### Assigned task:
Without including any pictures, retype exactly the lines from the top of the records through the line containing "-34,7 +34,7 @@", that final line included.
------------------------------------
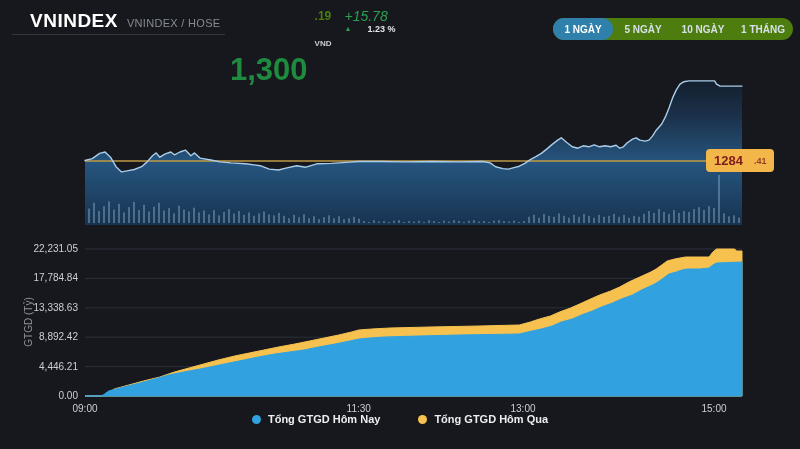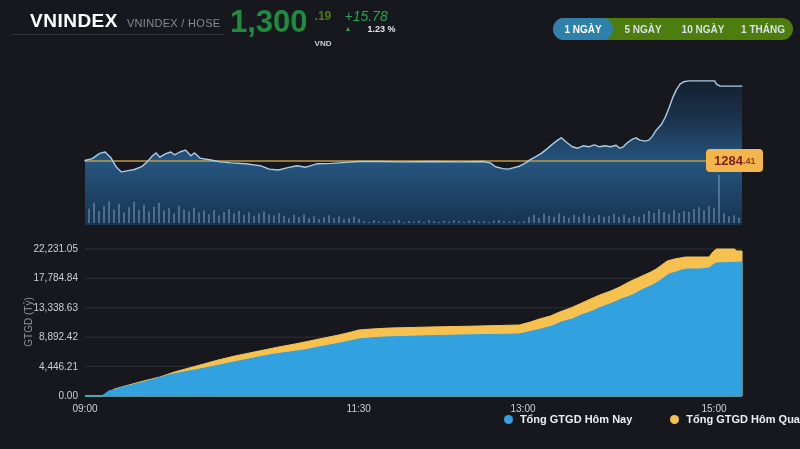--- a/index.html
+++ b/index.html
@@ -12,7 +12,7 @@
   #header-divider{position:absolute;left:12px;top:34px;width:213px;height:1px;background:#3d424a;opacity:.7;}
   
   #price-block{position:absolute;left:230px;top:7px;display:flex;align-items:flex-start;gap:7px;}
-  #current-price{font-size:31px;line-height:30px;font-weight:bold;color:#1f8b3e;}
+  #current-price{font-size:31px;line-height:30px;font-weight:bold;color:#1f8b3e;margin-top:48px;}
   .price-sub{display:flex;flex-direction:column;align-items:flex-start;margin-top:3px;}
   #price-decimals{font-size:12px;font-weight:bold;color:#4d7c0f;line-height:12px;}
   #price-currency{font-size:8px;font-weight:bold;color:#c9cdd3;margin-top:17px;}

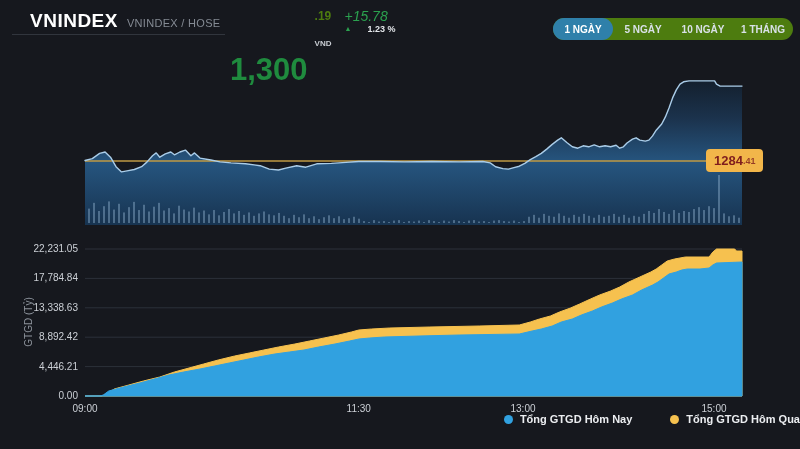--- a/index.html
+++ b/index.html
@@ -34,7 +34,7 @@
   #ref-label{position:absolute;left:706px;top:149px;height:23px;padding:0 8px;border-radius:4px;
        background:#f2b64a;display:flex;align-items:center;color:#7f1d1d;z-index:5;}
   #ref-label .big{font-size:13px;font-weight:bold;line-height:23px;}
-  #ref-label .small{font-size:9px;font-weight:bold;opacity:.8;}
+  #ref-label .small{font-size:9px;font-weight:bold;opacity:.8;padding-left:11px;}
   
   .y-tick{position:absolute;right:722px;font-size:10px;color:#ccd0d6;white-space:nowrap;}
   .x-tick{position:absolute;top:403px;font-size:10px;color:#ccd0d6;transform:translateX(-50%);white-space:nowrap;}

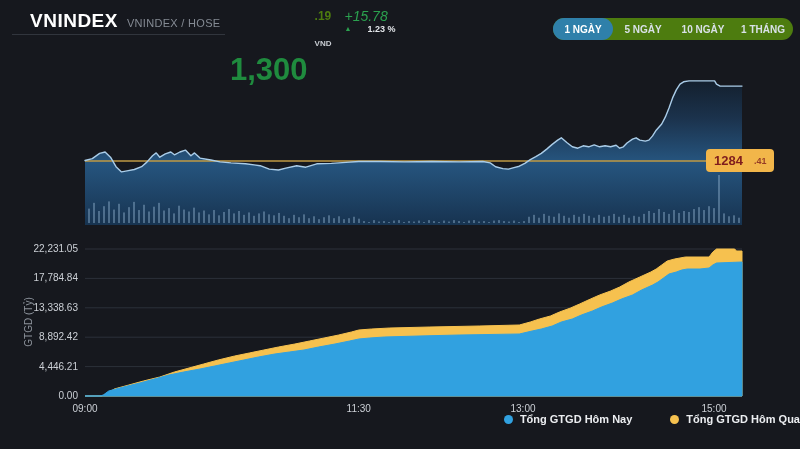--- a/index.html
+++ b/index.html
@@ -41,7 +41,7 @@
   #gtgd-ylabel{position:absolute;left:28px;top:322px;transform:translate(-50%,-50%) rotate(-90deg);
        font-size:10px;color:#8d939c;white-space:nowrap;}
   
-  #legend{position:absolute;left:0;top:413px;width:800px;display:flex;justify-content:flex-end;gap:38px;}
+  #legend{position:absolute;left:0;top:413px;width:800px;display:flex;justify-content:center;gap:38px;}
   .legend-item{display:flex;align-items:center;gap:7px;cursor:pointer;}
   .legend-dot{width:9px;height:9px;border-radius:50%;}
   .legend-label{font-size:11px;font-weight:600;color:#eceef1;}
------------------------------------
### Result:
--- a/index.html
+++ b/index.html
@@ -12,7 +12,7 @@
   #header-divider{position:absolute;left:12px;top:34px;width:213px;height:1px;background:#3d424a;opacity:.7;}
   
   #price-block{position:absolute;left:230px;top:7px;display:flex;align-items:flex-start;gap:7px;}
-  #current-price{font-size:31px;line-height:30px;font-weight:bold;color:#1f8b3e;}
+  #current-price{font-size:31px;line-height:30px;font-weight:bold;color:#1f8b3e;margin-top:48px;}
   .price-sub{display:flex;flex-direction:column;align-items:flex-start;margin-top:3px;}
   #price-decimals{font-size:12px;font-weight:bold;color:#4d7c0f;line-height:12px;}
   #price-currency{font-size:8px;font-weight:bold;color:#c9cdd3;margin-top:17px;}

--- a/index.html
+++ b/index.html
@@ -34,7 +34,7 @@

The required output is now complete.